## ABOUT THIS TASK
Where a picture appears in the data below, exclude it; restate everything else word for word.

## DATA FOR ANALYSIS
● ● ● ●
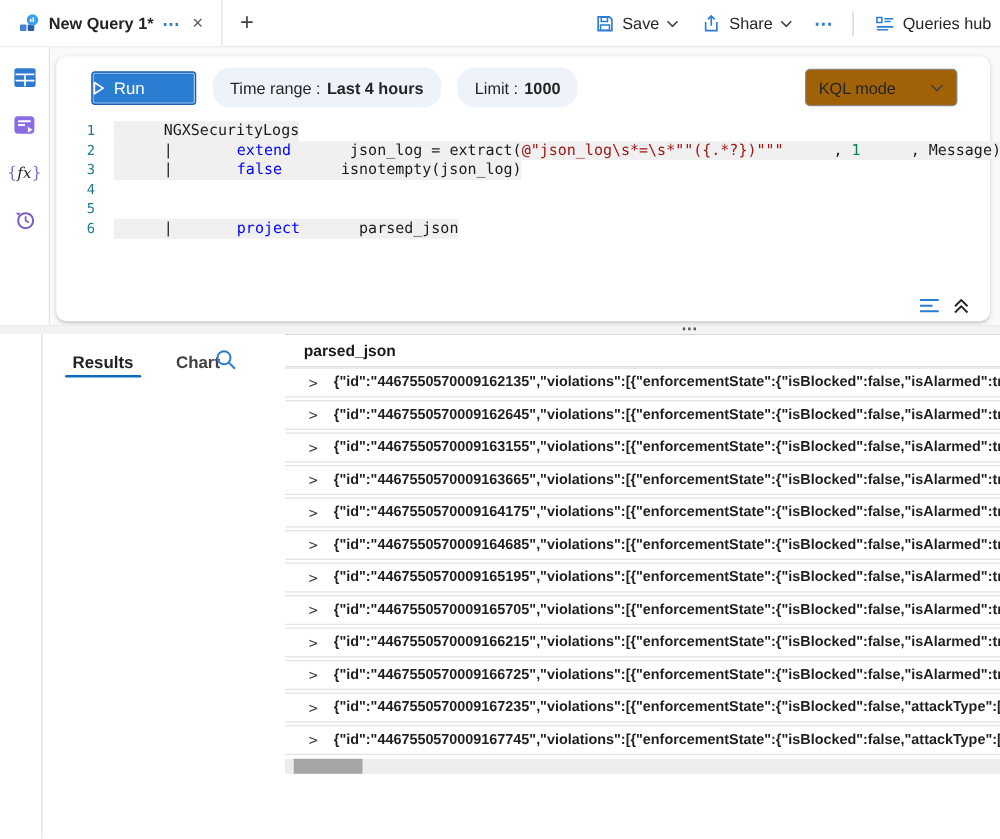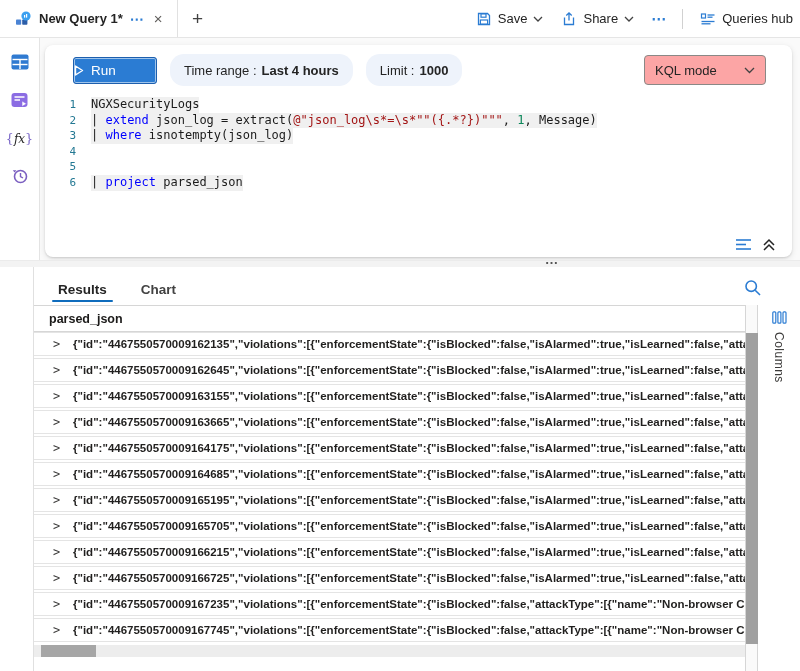--- a/index.html
+++ b/index.html
@@ -47,7 +47,7 @@
   .pill b { font-weight:700; }
   .kql-select { margin-left:auto; display:flex; align-items:center; justify-content:space-between;
                 width:122px; height:30px; border:1px solid #8a8886; border-radius:4px;
-                padding:0 10px; font-size:13px; cursor:pointer; background:#fca5a5; }
+                padding:0 10px; font-size:13px; cursor:pointer; background:#a16207; }
 
   
   .editor { padding-top:7px; font-family:"DejaVu Sans Mono","Liberation Mono", monospace; }

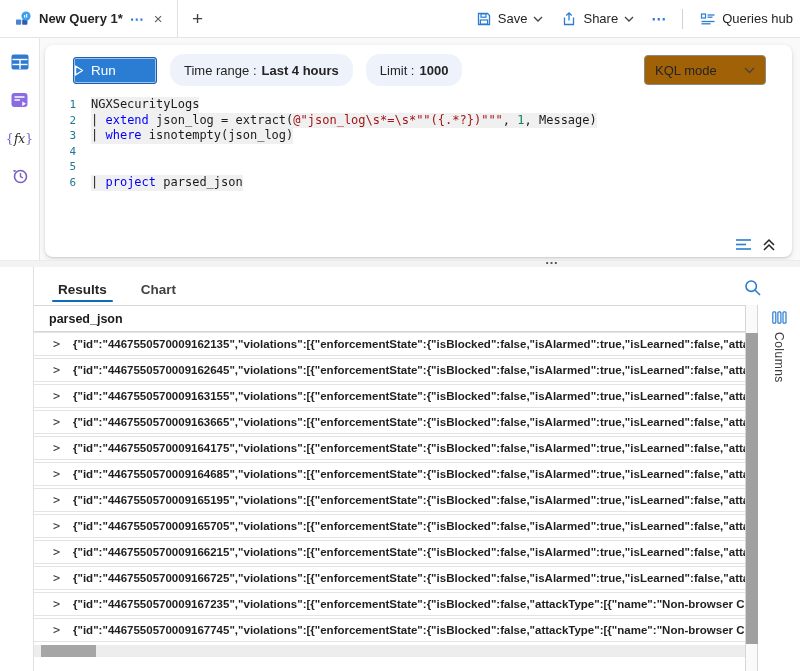--- a/index.html
+++ b/index.html
@@ -58,7 +58,7 @@
   .seg-kw { color:#0000ff; }
   .seg-str { color:#a31515; }
   .seg-num { color:#098658; }
-  .seg-plain { color:#1b1b1b; }
+  .seg-plain { color:#1b1b1b;padding-left:40px; }
   .seg-squiggle { color:#1b1b1b; text-decoration:underline wavy #9c7bd0 1px;
                   text-underline-offset:3px; }
   .editor-corner-icons { position:absolute; right:16px; bottom:6px; display:flex;

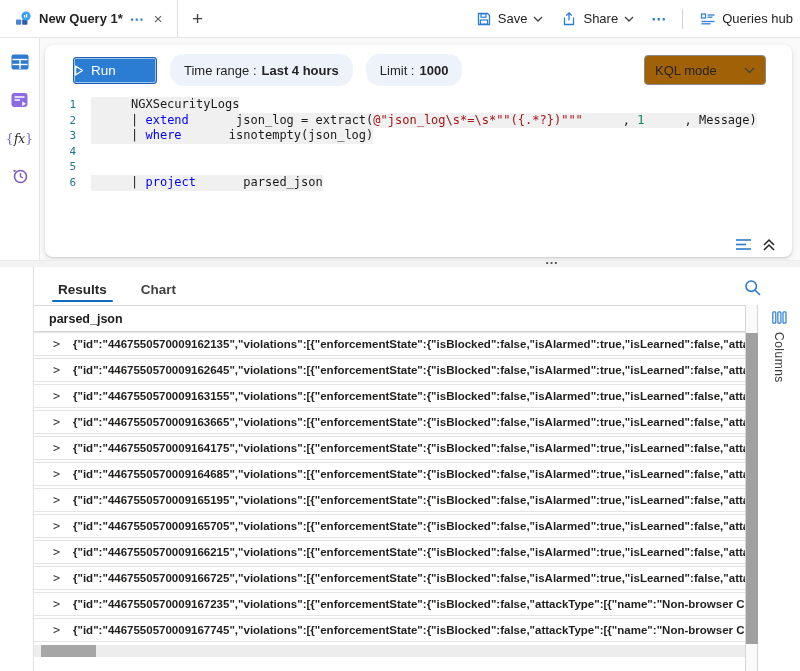--- a/index.html
+++ b/index.html
@@ -55,7 +55,7 @@
   .line-num { width:46px; text-align:right; padding-right:15px; color:#237893;
               font-size:11px; flex:none; }
   .line-content { font-size:12px; background:#f0f0f0; white-space:pre; color:#1b1b1b; }
-  .seg-kw { color:#0000ff; }
+  .seg-kw { color:#0000ff;margin-left:44px; }
   .seg-str { color:#a31515; }
   .seg-num { color:#098658; }
   .seg-plain { color:#1b1b1b;padding-left:40px; }

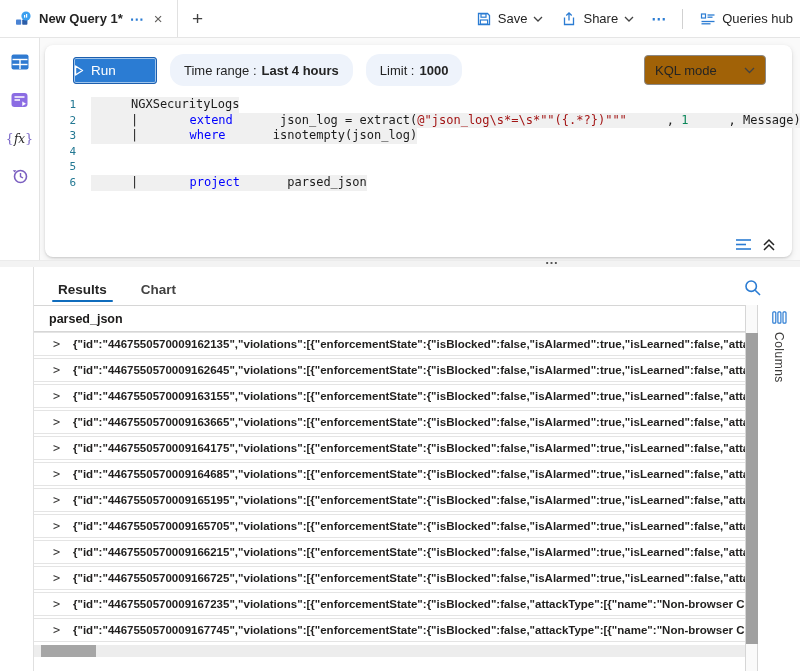--- a/index.html
+++ b/index.html
@@ -227,7 +227,7 @@
           </div>
           <div class="code-line">
             <span class="line-num">3</span>
-            <span class="line-content"><span class="seg-plain">| </span><span class="seg-kw">where</span><span class="seg-plain"> isnotempty(json_log)</span></span>
+            <span class="line-content"><span class="seg-plain">| </span><span class="seg-kw">false</span><span class="seg-plain"> isnotempty(json_log)</span></span>
           </div>
           <div class="code-line">
             <span class="line-num">4</span>

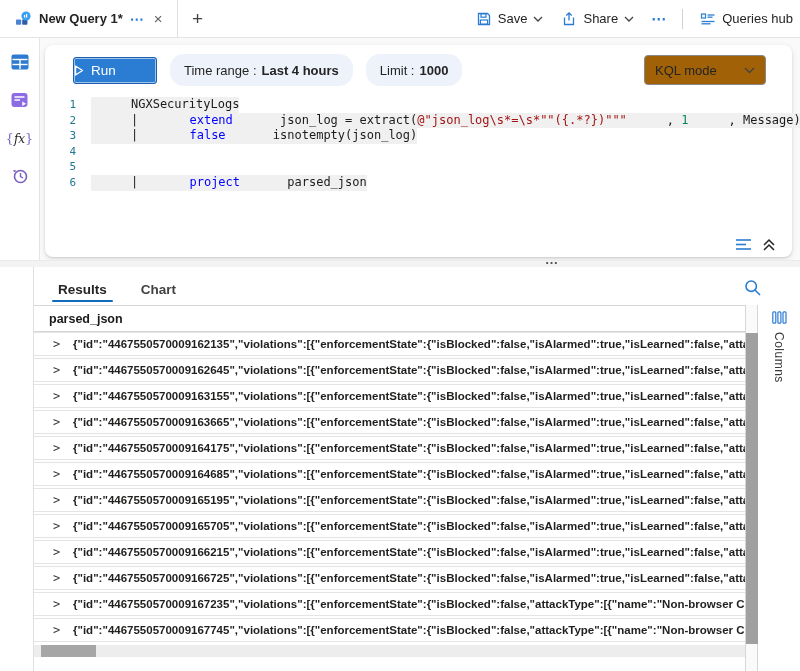--- a/index.html
+++ b/index.html
@@ -72,7 +72,7 @@
 
   
   .results { height:404px; margin-left:33px; border-left:1px solid #e0e0e0;
-             background:#fff; display:flex; flex-direction:column; }
+             background:#fff; display:flex; flex-direction:row; }
   .results-tabs { height:38px; display:flex; align-items:flex-end; padding:0 20px 0 22px;
                   position:relative; }
   .rtab { font-size:13.5px; padding:6px 2px 8px; margin-right:30px; color:#424242; cursor:pointer;font-weight:bold; }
● ● ● ●
## EXPECTED ANSWER
--- a/index.html
+++ b/index.html
@@ -47,7 +47,7 @@
   .pill b { font-weight:700; }
   .kql-select { margin-left:auto; display:flex; align-items:center; justify-content:space-between;
                 width:122px; height:30px; border:1px solid #8a8886; border-radius:4px;
-                padding:0 10px; font-size:13px; cursor:pointer; background:#fca5a5; }
+                padding:0 10px; font-size:13px; cursor:pointer; background:#a16207; }
 
   
   .editor { padding-top:7px; font-family:"DejaVu Sans Mono","Liberation Mono", monospace; }

--- a/index.html
+++ b/index.html
@@ -58,7 +58,7 @@
   .seg-kw { color:#0000ff; }
   .seg-str { color:#a31515; }
   .seg-num { color:#098658; }
-  .seg-plain { color:#1b1b1b; }
+  .seg-plain { color:#1b1b1b;padding-left:40px; }
   .seg-squiggle { color:#1b1b1b; text-decoration:underline wavy #9c7bd0 1px;
                   text-underline-offset:3px; }
   .editor-corner-icons { position:absolute; right:16px; bottom:6px; display:flex;

--- a/index.html
+++ b/index.html
@@ -55,7 +55,7 @@
   .line-num { width:46px; text-align:right; padding-right:15px; color:#237893;
               font-size:11px; flex:none; }
   .line-content { font-size:12px; background:#f0f0f0; white-space:pre; color:#1b1b1b; }
-  .seg-kw { color:#0000ff; }
+  .seg-kw { color:#0000ff;margin-left:44px; }
   .seg-str { color:#a31515; }
   .seg-num { color:#098658; }
   .seg-plain { color:#1b1b1b;padding-left:40px; }

--- a/index.html
+++ b/index.html
@@ -227,7 +227,7 @@
           </div>
           <div class="code-line">
             <span class="line-num">3</span>
-            <span class="line-content"><span class="seg-plain">| </span><span class="seg-kw">where</span><span class="seg-plain"> isnotempty(json_log)</span></span>
+            <span class="line-content"><span class="seg-plain">| </span><span class="seg-kw">false</span><span class="seg-plain"> isnotempty(json_log)</span></span>
           </div>
           <div class="code-line">
             <span class="line-num">4</span>

--- a/index.html
+++ b/index.html
@@ -72,7 +72,7 @@
 
   
   .results { height:404px; margin-left:33px; border-left:1px solid #e0e0e0;
-             background:#fff; display:flex; flex-direction:column; }
+             background:#fff; display:flex; flex-direction:row; }
   .results-tabs { height:38px; display:flex; align-items:flex-end; padding:0 20px 0 22px;
                   position:relative; }
   .rtab { font-size:13.5px; padding:6px 2px 8px; margin-right:30px; color:#424242; cursor:pointer;font-weight:bold; }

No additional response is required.